*What you should do:* Your response must be made up of each line in the data below that contains the string "Pizza".

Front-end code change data
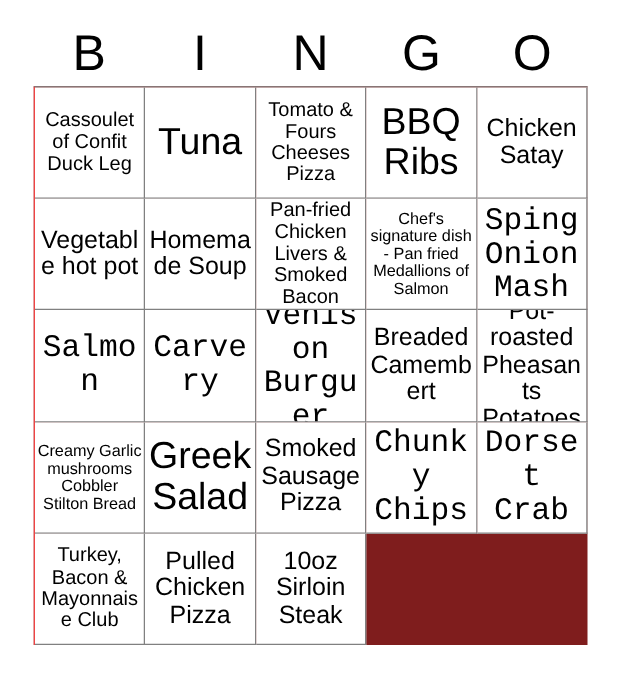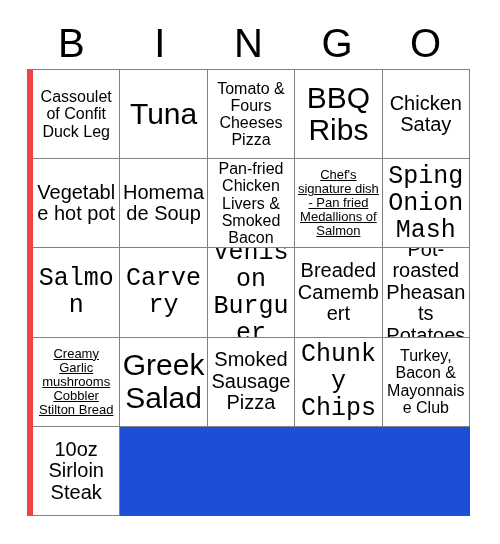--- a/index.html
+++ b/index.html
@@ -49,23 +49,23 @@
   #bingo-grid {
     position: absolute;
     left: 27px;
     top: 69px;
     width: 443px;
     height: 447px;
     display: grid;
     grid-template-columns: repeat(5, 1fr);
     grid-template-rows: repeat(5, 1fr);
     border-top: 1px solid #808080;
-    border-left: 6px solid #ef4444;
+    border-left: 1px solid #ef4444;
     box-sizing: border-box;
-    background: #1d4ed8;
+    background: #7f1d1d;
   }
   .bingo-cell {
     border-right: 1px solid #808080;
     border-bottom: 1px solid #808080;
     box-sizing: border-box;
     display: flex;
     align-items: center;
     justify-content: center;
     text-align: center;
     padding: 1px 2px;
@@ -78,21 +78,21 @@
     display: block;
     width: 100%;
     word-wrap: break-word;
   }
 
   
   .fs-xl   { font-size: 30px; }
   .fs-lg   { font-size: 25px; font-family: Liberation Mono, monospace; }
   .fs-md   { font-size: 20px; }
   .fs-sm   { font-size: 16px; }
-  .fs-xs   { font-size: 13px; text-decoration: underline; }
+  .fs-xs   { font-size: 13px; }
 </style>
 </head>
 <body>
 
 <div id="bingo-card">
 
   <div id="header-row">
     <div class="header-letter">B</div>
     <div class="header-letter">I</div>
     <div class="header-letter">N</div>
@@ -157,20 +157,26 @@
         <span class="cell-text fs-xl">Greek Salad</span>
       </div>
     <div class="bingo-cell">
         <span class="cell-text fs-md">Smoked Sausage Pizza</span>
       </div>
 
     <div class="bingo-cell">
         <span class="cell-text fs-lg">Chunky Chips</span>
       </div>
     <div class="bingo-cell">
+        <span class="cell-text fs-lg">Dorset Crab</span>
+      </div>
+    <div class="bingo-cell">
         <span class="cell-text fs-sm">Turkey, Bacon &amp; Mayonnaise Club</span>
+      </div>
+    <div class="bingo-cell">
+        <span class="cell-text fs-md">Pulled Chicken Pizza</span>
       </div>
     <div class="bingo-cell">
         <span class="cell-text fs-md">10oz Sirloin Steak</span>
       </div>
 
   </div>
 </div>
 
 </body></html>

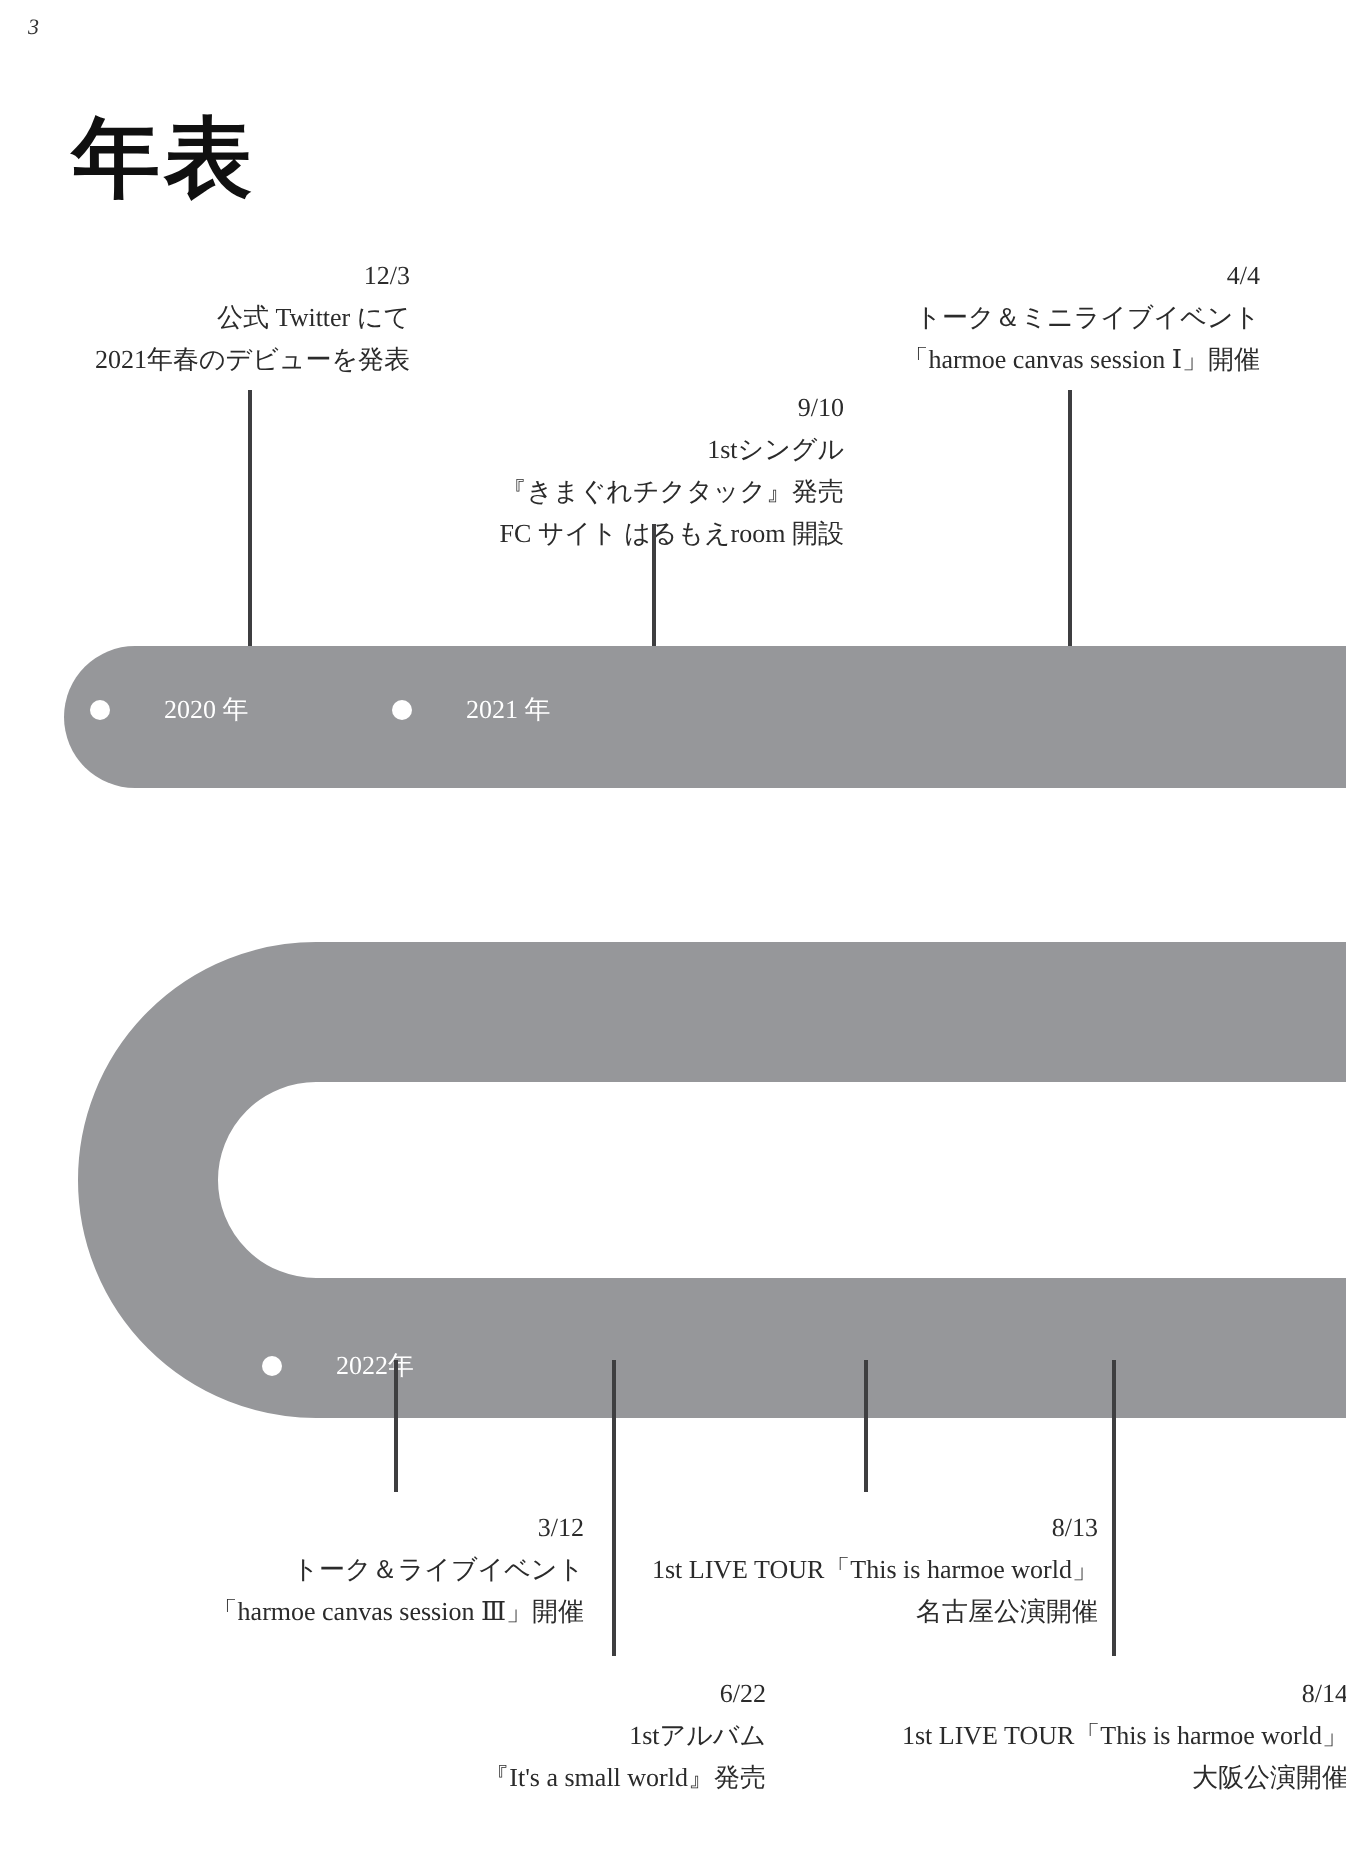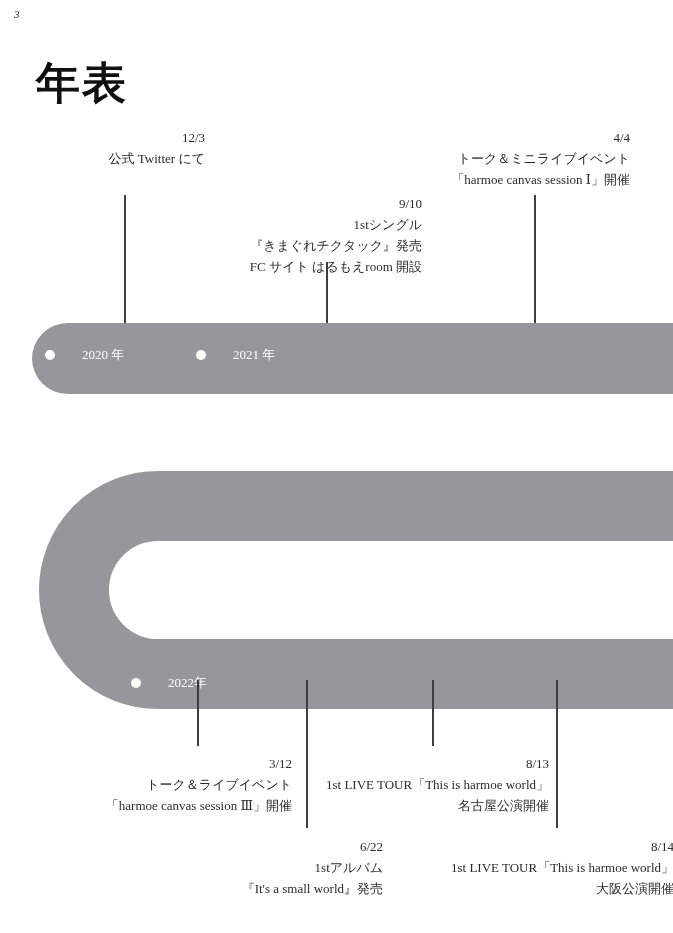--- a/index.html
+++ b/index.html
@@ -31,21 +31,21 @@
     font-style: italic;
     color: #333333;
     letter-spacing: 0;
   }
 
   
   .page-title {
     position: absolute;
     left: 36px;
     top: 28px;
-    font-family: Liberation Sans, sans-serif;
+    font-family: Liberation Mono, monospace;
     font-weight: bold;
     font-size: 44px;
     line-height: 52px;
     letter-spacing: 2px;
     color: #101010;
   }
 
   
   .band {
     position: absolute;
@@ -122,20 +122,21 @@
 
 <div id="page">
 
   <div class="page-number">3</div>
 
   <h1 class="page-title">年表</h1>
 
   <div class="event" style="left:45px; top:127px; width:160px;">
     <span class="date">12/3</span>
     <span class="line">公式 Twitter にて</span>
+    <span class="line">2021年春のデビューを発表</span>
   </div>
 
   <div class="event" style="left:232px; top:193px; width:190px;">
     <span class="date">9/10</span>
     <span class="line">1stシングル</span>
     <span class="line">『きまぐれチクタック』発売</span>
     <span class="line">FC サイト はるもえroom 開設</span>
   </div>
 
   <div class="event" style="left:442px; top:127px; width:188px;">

*Solution to the exercise:*
         <span class="cell-text fs-md">Smoked Sausage Pizza</span>
+        <span class="cell-text fs-md">Pulled Chicken Pizza</span>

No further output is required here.